There has been disagreement among analysts and experts as to how worried Apple and Google ought to be about the tech giant antitrust probe being carried out by the Justice Department.
We’ve so far seen everything from warnings to avoid investing in the stocks through to the view that nothing much is likely to change. Now investment bank Macquarie has put some numbers on one possible outcome …
The main area of Apple’s business to come under scrutiny so far is the App Store. Developers and customers alike argue that it is a monopoly, as it’s the only way to sell iPhone and iPad apps. Apple denies this, on the basis that the iPhone does not have a monopoly in the smartphone market and therefore customers are free to buy apps elsewhere for use on competitor phones, and that developers are free to write apps for Android. Google, of course, makes the mirror image case.
One potential outcome of an antitrust probe, however, is that Apple and Google could be required to reduce the cut they take from app sales. Macquarie says that this would have a significant impact on profitability as the vast majority of app commission is pure profit. There are operating costs for the App Store and Google Play store, of course, but most of that cash goes directly onto the respective companies’ bottom-line.
Business Insider reports Macquarie estimating the hit to both companies.
Both Google and Apple charge a 30% fee on any purchases of subscriptions or apps through the company’s platforms. According to the firm’s report, for every 5% drop in commission rates from the current 30%, Apple would lose 4.5% of its operating income and Google would take a 3.6% hit.
“If commission rates come down, the revenue comes straight out of AAPL and GOOG and into the developer’s hands,” a team of analysts led by Benjamin Schacter said in a note to clients on Wednesday.
The Google Play store currently accounts for $8.7 billion of Google’s $182 billion in revenue, and Apple’s app store generates $17 billion of the iPhone maker’s $270 billion in revenue, according to Macquarie’s report.

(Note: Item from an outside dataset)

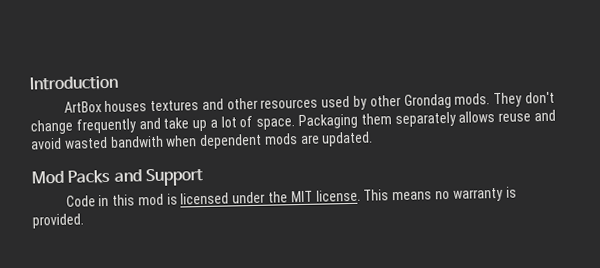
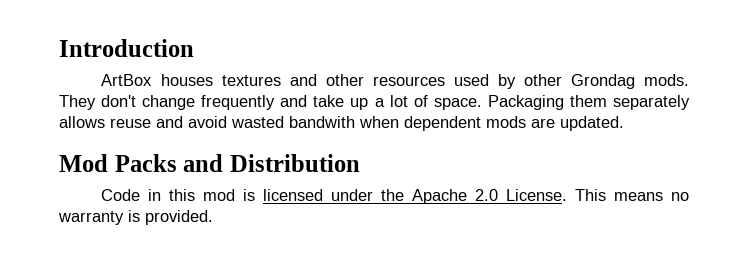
[144,167,204,187] Support -> [229,154,360,172] Distribution
[290,189,361,203] MIT license. -> [412,189,568,204] Apache 2.0 License.

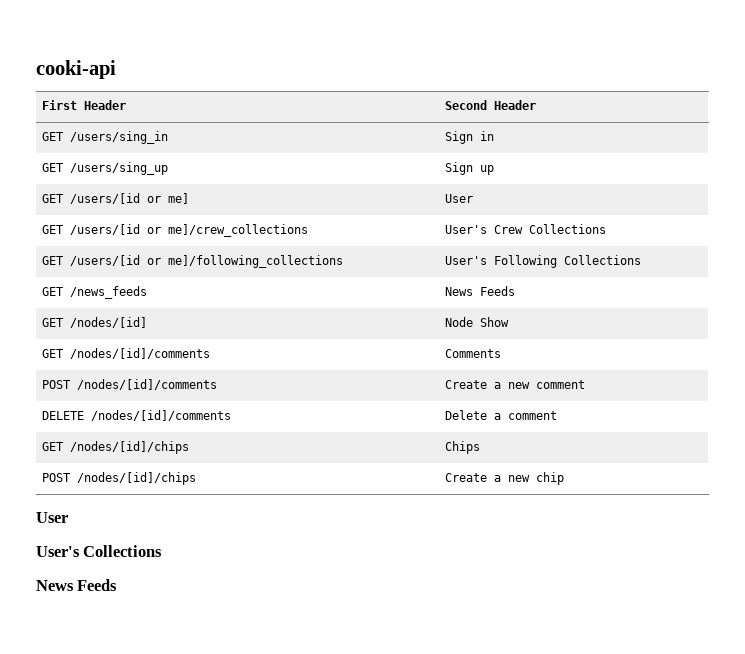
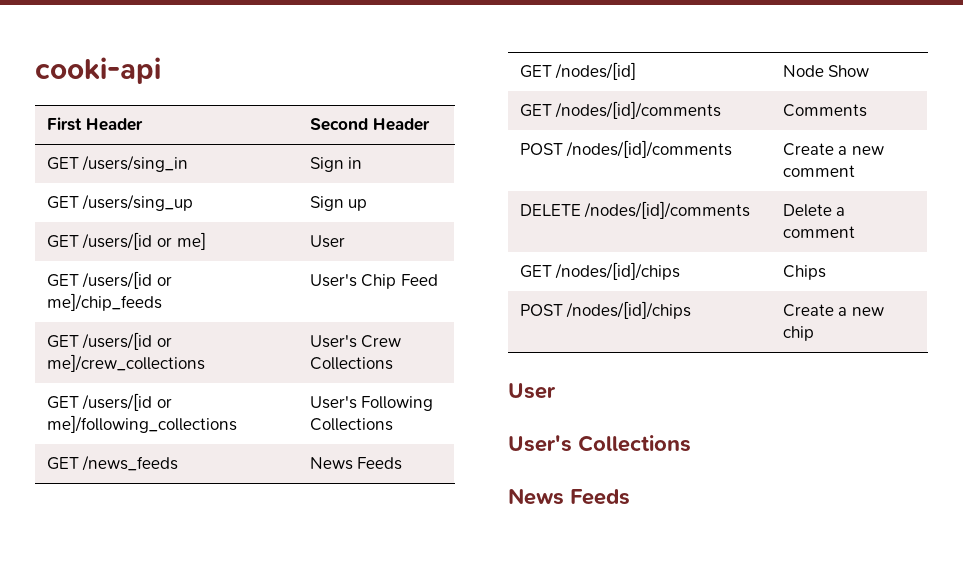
(473, 198) none -> [46,271,172,289] [46,293,162,311] [309,274,438,289] // GET /users/[id or me]/chip_feeds | User's Chip Feed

Whether customers would see any benefit from reduced commissions is a big question. Developers would have the choice of retaining their existing margins and reducing prices or leaving pricing unchanged and pocketing the difference. Macquarie clearly expects the latter scenario, taking game developer Zynga as an example.
Social game developers like Zynga are particularly vulnerable to the the commissions rates charged by Google and Apple. Macquarie’s analyst found that for every 5% drop in commission charges, Zynga could see up to a 18.2% increase in EBITDA [Earnings before interest, tax, depreciation and amortization], the largest percentage benefit out of any company in the report.
This is because the commission saving would apply to each in-app purchase.